## Stored data
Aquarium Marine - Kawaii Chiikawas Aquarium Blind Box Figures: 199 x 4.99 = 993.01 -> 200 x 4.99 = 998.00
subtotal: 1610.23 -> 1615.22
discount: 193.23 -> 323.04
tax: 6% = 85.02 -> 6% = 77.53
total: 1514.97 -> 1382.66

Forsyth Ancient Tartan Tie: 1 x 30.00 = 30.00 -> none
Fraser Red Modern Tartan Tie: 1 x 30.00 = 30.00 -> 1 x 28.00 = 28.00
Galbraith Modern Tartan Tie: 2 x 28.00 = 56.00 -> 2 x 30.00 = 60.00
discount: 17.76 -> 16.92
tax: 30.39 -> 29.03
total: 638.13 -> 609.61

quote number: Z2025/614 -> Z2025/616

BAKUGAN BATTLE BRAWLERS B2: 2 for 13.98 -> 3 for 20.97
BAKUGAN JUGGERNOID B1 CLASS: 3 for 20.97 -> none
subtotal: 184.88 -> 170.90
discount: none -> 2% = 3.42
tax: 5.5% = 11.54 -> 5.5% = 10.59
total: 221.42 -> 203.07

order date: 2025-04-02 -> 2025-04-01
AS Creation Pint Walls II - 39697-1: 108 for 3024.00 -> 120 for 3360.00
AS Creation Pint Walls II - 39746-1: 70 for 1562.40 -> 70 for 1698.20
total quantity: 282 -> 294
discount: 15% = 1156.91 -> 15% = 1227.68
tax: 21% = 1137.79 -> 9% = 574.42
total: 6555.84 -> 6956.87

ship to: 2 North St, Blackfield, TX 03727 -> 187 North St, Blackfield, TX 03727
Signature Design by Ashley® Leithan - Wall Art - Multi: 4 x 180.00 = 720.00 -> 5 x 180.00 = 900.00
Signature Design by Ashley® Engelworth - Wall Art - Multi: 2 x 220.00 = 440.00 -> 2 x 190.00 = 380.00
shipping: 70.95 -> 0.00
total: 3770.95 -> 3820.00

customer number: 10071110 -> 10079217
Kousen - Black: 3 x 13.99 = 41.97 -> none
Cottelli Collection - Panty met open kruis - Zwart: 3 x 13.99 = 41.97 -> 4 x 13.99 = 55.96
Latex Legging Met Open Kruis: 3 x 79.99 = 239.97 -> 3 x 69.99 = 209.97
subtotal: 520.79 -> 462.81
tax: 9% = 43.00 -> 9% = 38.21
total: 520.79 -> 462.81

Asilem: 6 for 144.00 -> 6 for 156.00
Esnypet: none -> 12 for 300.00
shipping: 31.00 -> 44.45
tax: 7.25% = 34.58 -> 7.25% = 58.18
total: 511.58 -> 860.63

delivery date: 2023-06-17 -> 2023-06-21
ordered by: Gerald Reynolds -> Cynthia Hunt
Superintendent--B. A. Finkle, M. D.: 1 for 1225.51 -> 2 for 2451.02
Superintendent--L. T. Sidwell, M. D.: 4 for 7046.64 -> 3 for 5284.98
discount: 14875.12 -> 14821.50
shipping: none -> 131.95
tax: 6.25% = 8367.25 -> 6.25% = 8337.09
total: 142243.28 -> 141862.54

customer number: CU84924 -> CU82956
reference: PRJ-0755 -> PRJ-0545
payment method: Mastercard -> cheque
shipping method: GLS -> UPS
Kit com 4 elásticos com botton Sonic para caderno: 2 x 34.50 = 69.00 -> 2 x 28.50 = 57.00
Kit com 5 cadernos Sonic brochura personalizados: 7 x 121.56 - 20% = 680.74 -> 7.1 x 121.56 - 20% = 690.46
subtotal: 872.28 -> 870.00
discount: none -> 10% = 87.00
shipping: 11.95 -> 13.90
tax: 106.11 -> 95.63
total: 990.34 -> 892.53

## Action item
From the first record to the last, copy everything exactly.

## Reply
Aquarium Marine - Kawaii Chiikawas Aquarium Blind Box Figures: 199 x 4.99 = 993.01 -> 200 x 4.99 = 998.00
subtotal: 1610.23 -> 1615.22
discount: 193.23 -> 323.04
tax: 6% = 85.02 -> 6% = 77.53
total: 1514.97 -> 1382.66

Forsyth Ancient Tartan Tie: 1 x 30.00 = 30.00 -> none
Fraser Red Modern Tartan Tie: 1 x 30.00 = 30.00 -> 1 x 28.00 = 28.00
Galbraith Modern Tartan Tie: 2 x 28.00 = 56.00 -> 2 x 30.00 = 60.00
discount: 17.76 -> 16.92
tax: 30.39 -> 29.03
total: 638.13 -> 609.61

quote number: Z2025/614 -> Z2025/616

BAKUGAN BATTLE BRAWLERS B2: 2 for 13.98 -> 3 for 20.97
BAKUGAN JUGGERNOID B1 CLASS: 3 for 20.97 -> none
subtotal: 184.88 -> 170.90
discount: none -> 2% = 3.42
tax: 5.5% = 11.54 -> 5.5% = 10.59
total: 221.42 -> 203.07

order date: 2025-04-02 -> 2025-04-01
AS Creation Pint Walls II - 39697-1: 108 for 3024.00 -> 120 for 3360.00
AS Creation Pint Walls II - 39746-1: 70 for 1562.40 -> 70 for 1698.20
total quantity: 282 -> 294
discount: 15% = 1156.91 -> 15% = 1227.68
tax: 21% = 1137.79 -> 9% = 574.42
total: 6555.84 -> 6956.87

ship to: 2 North St, Blackfield, TX 03727 -> 187 North St, Blackfield, TX 03727
Signature Design by Ashley® Leithan - Wall Art - Multi: 4 x 180.00 = 720.00 -> 5 x 180.00 = 900.00
Signature Design by Ashley® Engelworth - Wall Art - Multi: 2 x 220.00 = 440.00 -> 2 x 190.00 = 380.00
shipping: 70.95 -> 0.00
total: 3770.95 -> 3820.00

customer number: 10071110 -> 10079217
Kousen - Black: 3 x 13.99 = 41.97 -> none
Cottelli Collection - Panty met open kruis - Zwart: 3 x 13.99 = 41.97 -> 4 x 13.99 = 55.96
Latex Legging Met Open Kruis: 3 x 79.99 = 239.97 -> 3 x 69.99 = 209.97
subtotal: 520.79 -> 462.81
tax: 9% = 43.00 -> 9% = 38.21
total: 520.79 -> 462.81

Asilem: 6 for 144.00 -> 6 for 156.00
Esnypet: none -> 12 for 300.00
shipping: 31.00 -> 44.45
tax: 7.25% = 34.58 -> 7.25% = 58.18
total: 511.58 -> 860.63

delivery date: 2023-06-17 -> 2023-06-21
ordered by: Gerald Reynolds -> Cynthia Hunt
Superintendent--B. A. Finkle, M. D.: 1 for 1225.51 -> 2 for 2451.02
Superintendent--L. T. Sidwell, M. D.: 4 for 7046.64 -> 3 for 5284.98
discount: 14875.12 -> 14821.50
shipping: none -> 131.95
tax: 6.25% = 8367.25 -> 6.25% = 8337.09
total: 142243.28 -> 141862.54

customer number: CU84924 -> CU82956
reference: PRJ-0755 -> PRJ-0545
payment method: Mastercard -> cheque
shipping method: GLS -> UPS
Kit com 4 elásticos com botton Sonic para caderno: 2 x 34.50 = 69.00 -> 2 x 28.50 = 57.00
Kit com 5 cadernos Sonic brochura personalizados: 7 x 121.56 - 20% = 680.74 -> 7.1 x 121.56 - 20% = 690.46
subtotal: 872.28 -> 870.00
discount: none -> 10% = 87.00
shipping: 11.95 -> 13.90
tax: 106.11 -> 95.63
total: 990.34 -> 892.53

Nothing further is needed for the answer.